Friday, 12 November 2021

Fenn And Chuan

The Fleet Of Stars, 14.

"...Fenn kept wondering why Chuan had, well, summoned him here. Nothing new had been said on either side." (p. 173)

Fenn did not need to hear it but the readers did need to read it and Anderson is being a bit too obvious about this.

Fenn's people propose to colonize Deimos, then Mars. Chuan opposes this on the absurd ground that the consequences are unpredictable, therefore could be regrettable. Even more absurdly, he cites Christian love leading to massacres and equality leading to tyranny and argues that the only way forward is intellectual and spiritual. It is for some.

5 comments:

Sean M. Brooks said...

Kaor, Paul!

Obviously, of course. Chuan was stalling and dragging his feet on instructions from the cybercosm!

Ad astra! Sean

S.M. Stirling said...

Chuan actually has a point.

Attempts to produce actual equality of outcomes ("equity" is the latest buzzword) do lead to tyranny, because human beings are severely unequal in their abilities and talents, and they will always compete for rewards -- non-physical ones just as much as, or more than, material rewards.

The joker is that tyrannical attempts to produce equality subvert themselves, because by raising the stakes so high tyrannical systems breed an even more intense competition for political power.

The founders of the Bolshevik system probably believed in equality quite sincerely, though as a long-term goal.

Their successors less than a century later were building palaces where they watched personal enemies (or random strangers nobody would miss) tossed to tigers while they held orgies with concubines.

paulshackley2017@gmail.com said...

Chuan has a point.
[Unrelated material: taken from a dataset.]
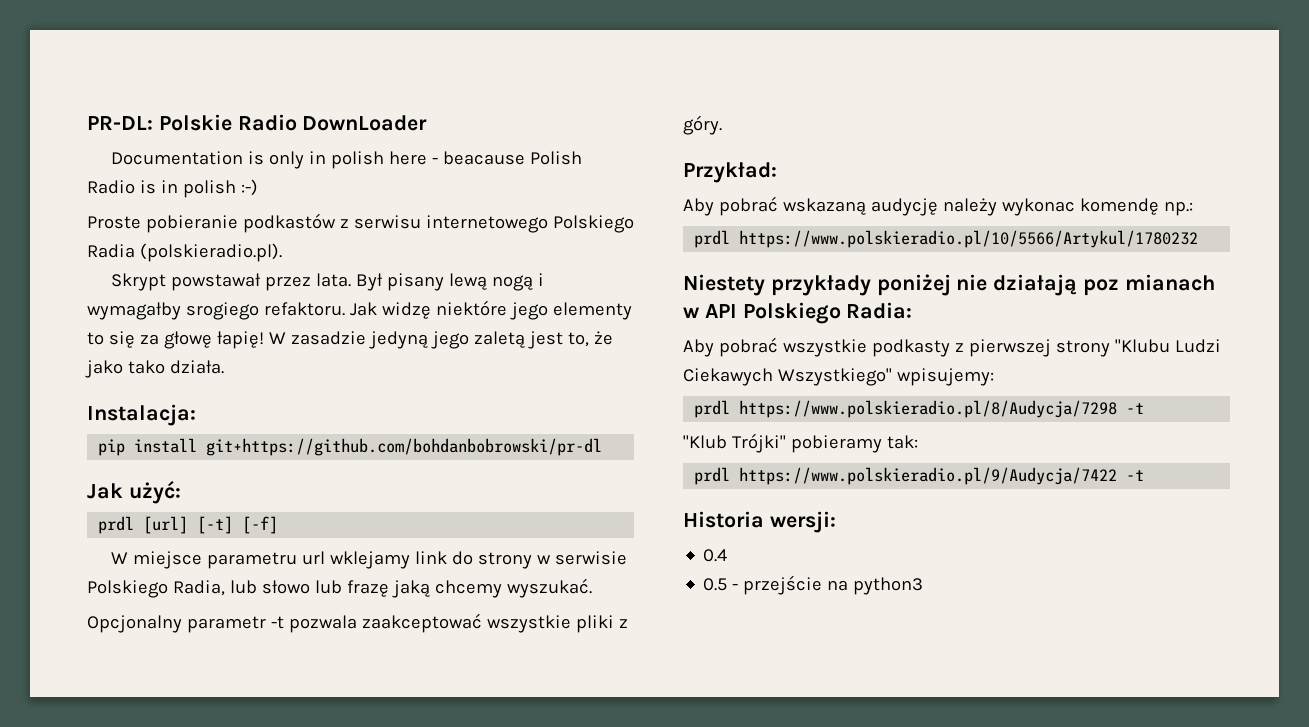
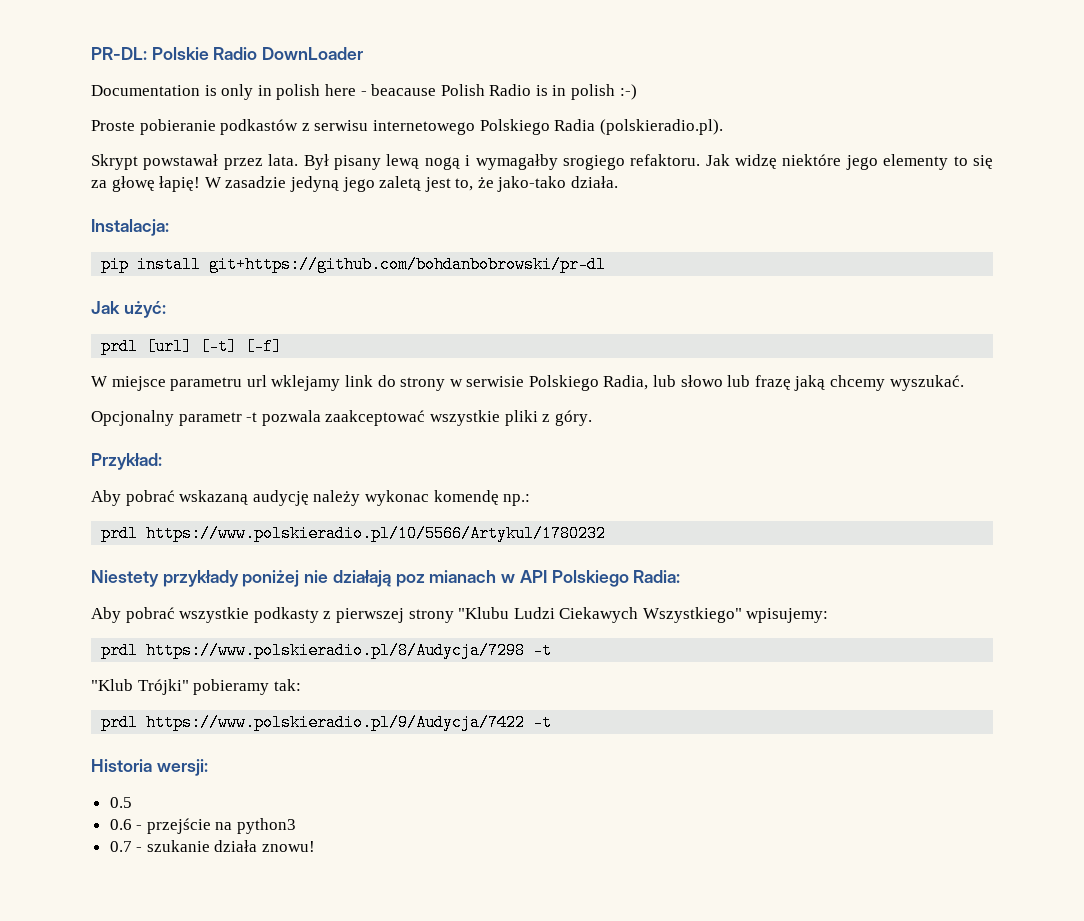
[85,360,165,378] jako tako -> [497,176,567,192] jako-tako
[703,549,728,562] [703,578,728,591] 0.4 // 0.5 -> [109,797,132,808] [109,819,132,830] 0.5 // 0.6
(924, 586) none -> [109,840,316,852] // 0.7 - szukanie działa znowu!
I thought the absurdity was in him applying it to the situation he was discussing with Fenn.

S.M. Stirling said...

Paul: oh, you're perfectly right about that.

In a larger sense, he was correct that there would be negative consequences -- but there will be negative consequences whenever -any- significant action is taken. You can't tell in advance.

Eg., colonizing Mars will make interplanetary warfare a possibility. That's not a reason for not doing it.

Sean M. Brooks said...

Kaor, Mr. Stirling!

And I agree with you on the total UNDESIRABILITY of any regime or political system trying to force an impossible "equality of outcomes." That can only lead to tyranny, sometimes as grotesque as what was seen in the Marxist/Leninism of the late, unlamented USSR.

Again, I agree, the likelihood of interplanetary war becoming possible because of founding colonies on Mars and in locations within the Solar System, is no reason for not doing that.